タンパク質リジンメチル化の生物学

これまで様々な生命現象のシグナルカスケードが解析されてきたが、そこでは、タンパク質（分子）間の相互作用の調節が重要な作用点として働いていることがわかっている。細胞内の局在を換えることで、或は分子の構造を換えることでタンパク質間の相互作用が調節される。この調節には、タンパク質の化学修飾が重要な役割を果たしている。例えば、リン酸化がタンパク質内の構造変換を誘導したり新たなタンパク質の結合部位を生み出したりすることにより、タンパク質間の相互作用が制御されている。

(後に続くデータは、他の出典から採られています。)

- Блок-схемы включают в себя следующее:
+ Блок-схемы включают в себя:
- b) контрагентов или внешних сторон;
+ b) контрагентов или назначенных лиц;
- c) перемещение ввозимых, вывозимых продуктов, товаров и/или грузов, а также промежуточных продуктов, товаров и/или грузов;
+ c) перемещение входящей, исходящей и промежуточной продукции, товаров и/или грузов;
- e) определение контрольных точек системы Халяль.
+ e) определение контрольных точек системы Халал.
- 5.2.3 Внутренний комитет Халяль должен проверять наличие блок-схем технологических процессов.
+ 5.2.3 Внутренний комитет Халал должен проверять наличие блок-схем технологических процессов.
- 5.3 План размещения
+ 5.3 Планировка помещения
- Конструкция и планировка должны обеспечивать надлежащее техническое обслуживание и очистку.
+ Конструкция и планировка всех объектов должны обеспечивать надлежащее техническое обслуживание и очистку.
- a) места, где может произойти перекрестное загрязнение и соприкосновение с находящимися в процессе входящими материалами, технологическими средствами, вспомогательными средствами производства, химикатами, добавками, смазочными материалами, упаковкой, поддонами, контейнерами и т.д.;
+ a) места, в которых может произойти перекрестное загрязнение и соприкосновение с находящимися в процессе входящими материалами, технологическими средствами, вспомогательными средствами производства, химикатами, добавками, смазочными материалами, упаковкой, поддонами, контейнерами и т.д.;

近年、蛋白質リジン残基のメチル化酵素が動物細胞でもいくつも同定され、特にヒストンのリジンメチル化が様々なクロマチン機能制御に関わることが示されてきた。この場合も、ヒストン・リジンメチル化修飾の重要な機能は、ヒストンの異なるリジン残基がメチル化修飾を受けることで異なる機能分子をそのクロマチン領域にリクルートする（つまり、タンパク質間の相互作用を調節する）ことにあった。これまで解析されてきたリジンメチル化酵素のほとんどはＳＥＴドメインをもつ分子に限られて来た。そして、SETドメイン分子の標的の中心がヒストンだったこともあり、リジンメチル化の研究はほとんどヒストンに限局して進んで来た（そして多くの進展があった）。しかし、他の翻訳後修飾酵素が様々なタンパク質を標的とすること、タンパク質のメチル化でもアルギニン残基に対するメチル化酵素はヒストンを含む様々なタンパク質を標的としている。これらのことを考えると、リジンメチル化に関してもヒストン以外の様々なタンパク質を標的とし、その機能制御に関わっていることが予想される。さらに最近では、SETドメインを持たないクラス（Seven beta strand　enzymes別名“Class I” methyltransferases）のリジンメチル化酵素もたくさん見つかって来ており、これらの酵素はヒストン以外を標的とすることも示されつつある。そこで、まずはリジンメチル化酵素の新規標的因子の網羅的検出系の確立を目指したい。具体的には、様々なプローブの付加を可能にするような変異型SAMを開発しメチル基ドナーとして用いることで、高感度あるいは酵素特異的なメチル化標的因子の検出系の確立を目指す。そして、それを活用しながら、リジンメチル化修飾の生命機能制御における役割の解明を進めたい。